Quels rôles peuvent jouer les entreprises ?

F. K. – Améliorer le quotidien de nos aînés, construire la société du « bien vieillir » et faire respecter leurs droits : c’est l’affaire de tous ! Les entreprises et les groupes privés ont bien entendu un rôle à jouer. Ils sont d’ailleurs de plus en plus nombreux à s’engager et à proposer des solutions novatrices. C’est ce que fait par exemple le groupe La Poste, qui, en partant du constat simple que les facteurs sont depuis toujours des professionnels qui se rendent aux domiciles, a su mettre en place une gamme de services concrets, s’inscrivant dans la routine des personnes et permettant de faciliter leur quotidien.

 

 

 

 

Comment assurer un déploiement équitable des solutions proposées sur l’ensemble du territoire ?

F. K. – Là encore, il s’agit d’assurer une mobilisation générale de tous les acteurs et, surtout, d’améliorer leur coordination. C’est absolument essentiel que toutes les structures travaillent ensemble pour aboutir à un maillage efficace du territoire et à une lisibilité de tous les dispositifs. C’est pourquoi nous renforçons les moyens alloués au médico-social dans les départements, via les agences régionales de santé. Nous créons par ailleurs certains outils adaptés aux réalités du terrain.
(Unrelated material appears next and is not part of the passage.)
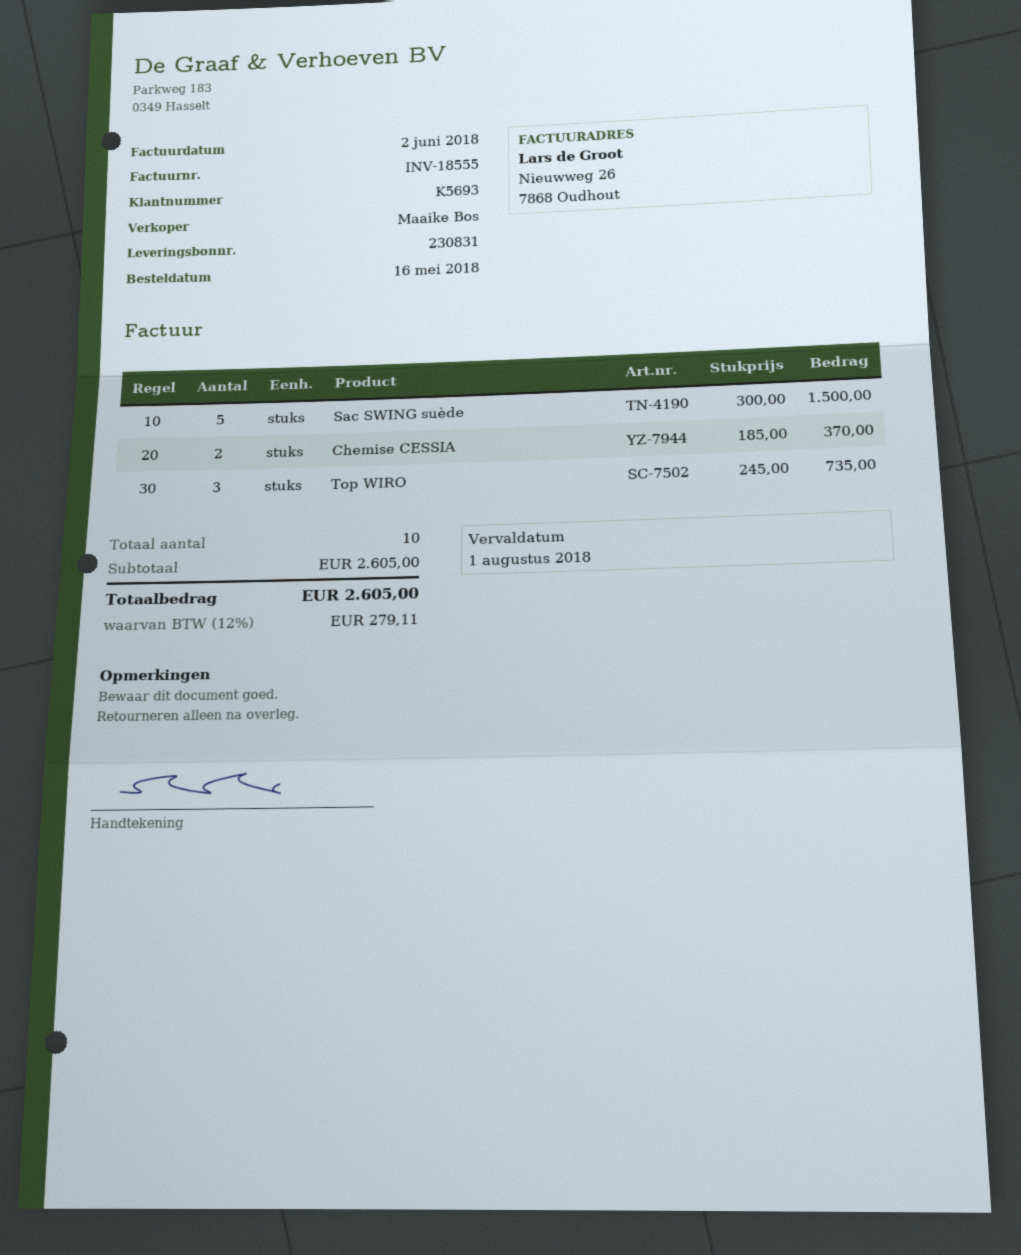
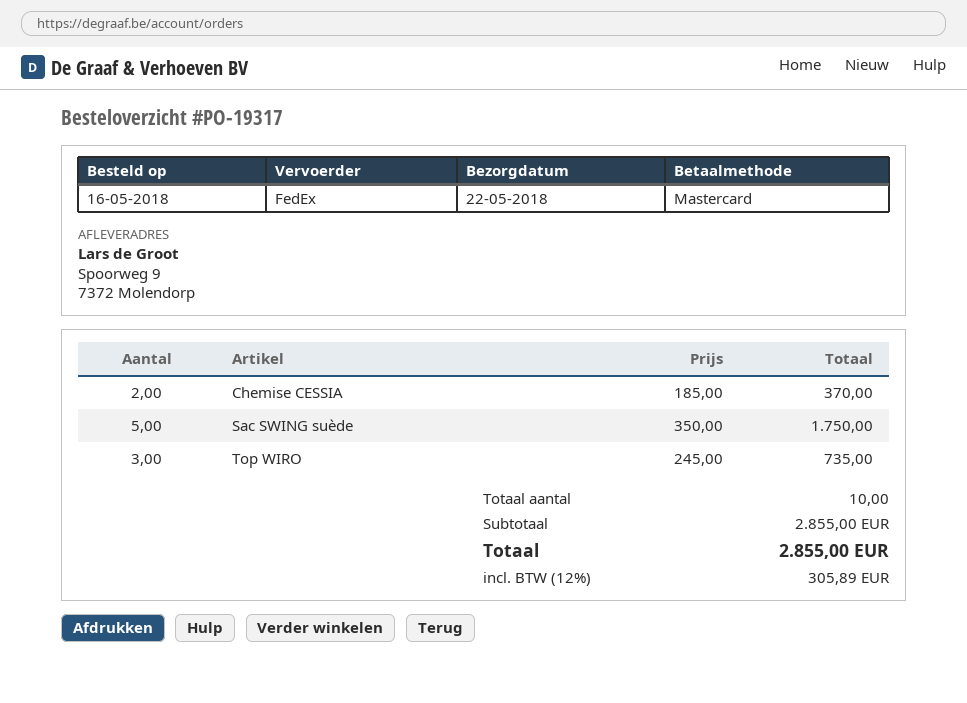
Sac SWING suède: 5 x 300.00 = 1500.00 -> 5 x 350.00 = 1750.00
subtotal: 2605.00 -> 2855.00
tax: 12% = 279.11 -> 12% = 305.89
total: 2605.00 -> 2855.00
Par exemple, dans le cadre de la stratégie nationale de lutte contre les maltraitances, une cellule centralisée pour traiter les signalements relatifs aux personnes en situation de vulnérabilité et victimes de maltraitance est mise en place dans chaque département. Cela permet qu’aucune situation ne reste sans réponse, que l’alerte vienne d’un proche, d’un professionnel ou d’un intervenant en établissement. Sur ce dossier qui touche à la dignité humaine, nous sommes extrêmement vigilants. Je souhaite que cette mobilisation soit identique pour améliorer durablement le quotidien des personnes âgées dans notre pays.

 

Bio de Fadila Khattabi

Ministre déléguée auprès de la ministre du Travail, de la Santé et des Solidarités, chargée des Personnes âgées et des Personnes handicapées depuis janvier 2024, Fadila Khattabi était précédemment ministre déléguée chargée des Personnes handicapées auprès de la ministre des Solidarités et des Familles, Aurore Bergé. Conseillère régionale de Bourgogne de 2004 à 2015, vice-présidente du conseil régional entre 2010 et 2015, élue députée de la troisième circonscription de la Côte-d’Or en 2017, elle a présidé la commission des Affaires sociales entre 2020 et 2023.

* À la suite du Ségur de la santé, ces accords étendent la revalorisation salariale aux professionnels soignants du secteur social et médico-social du champ non lucratif et à ceux qui exercent dans certains établissements et services sociaux et médico-sociaux publics.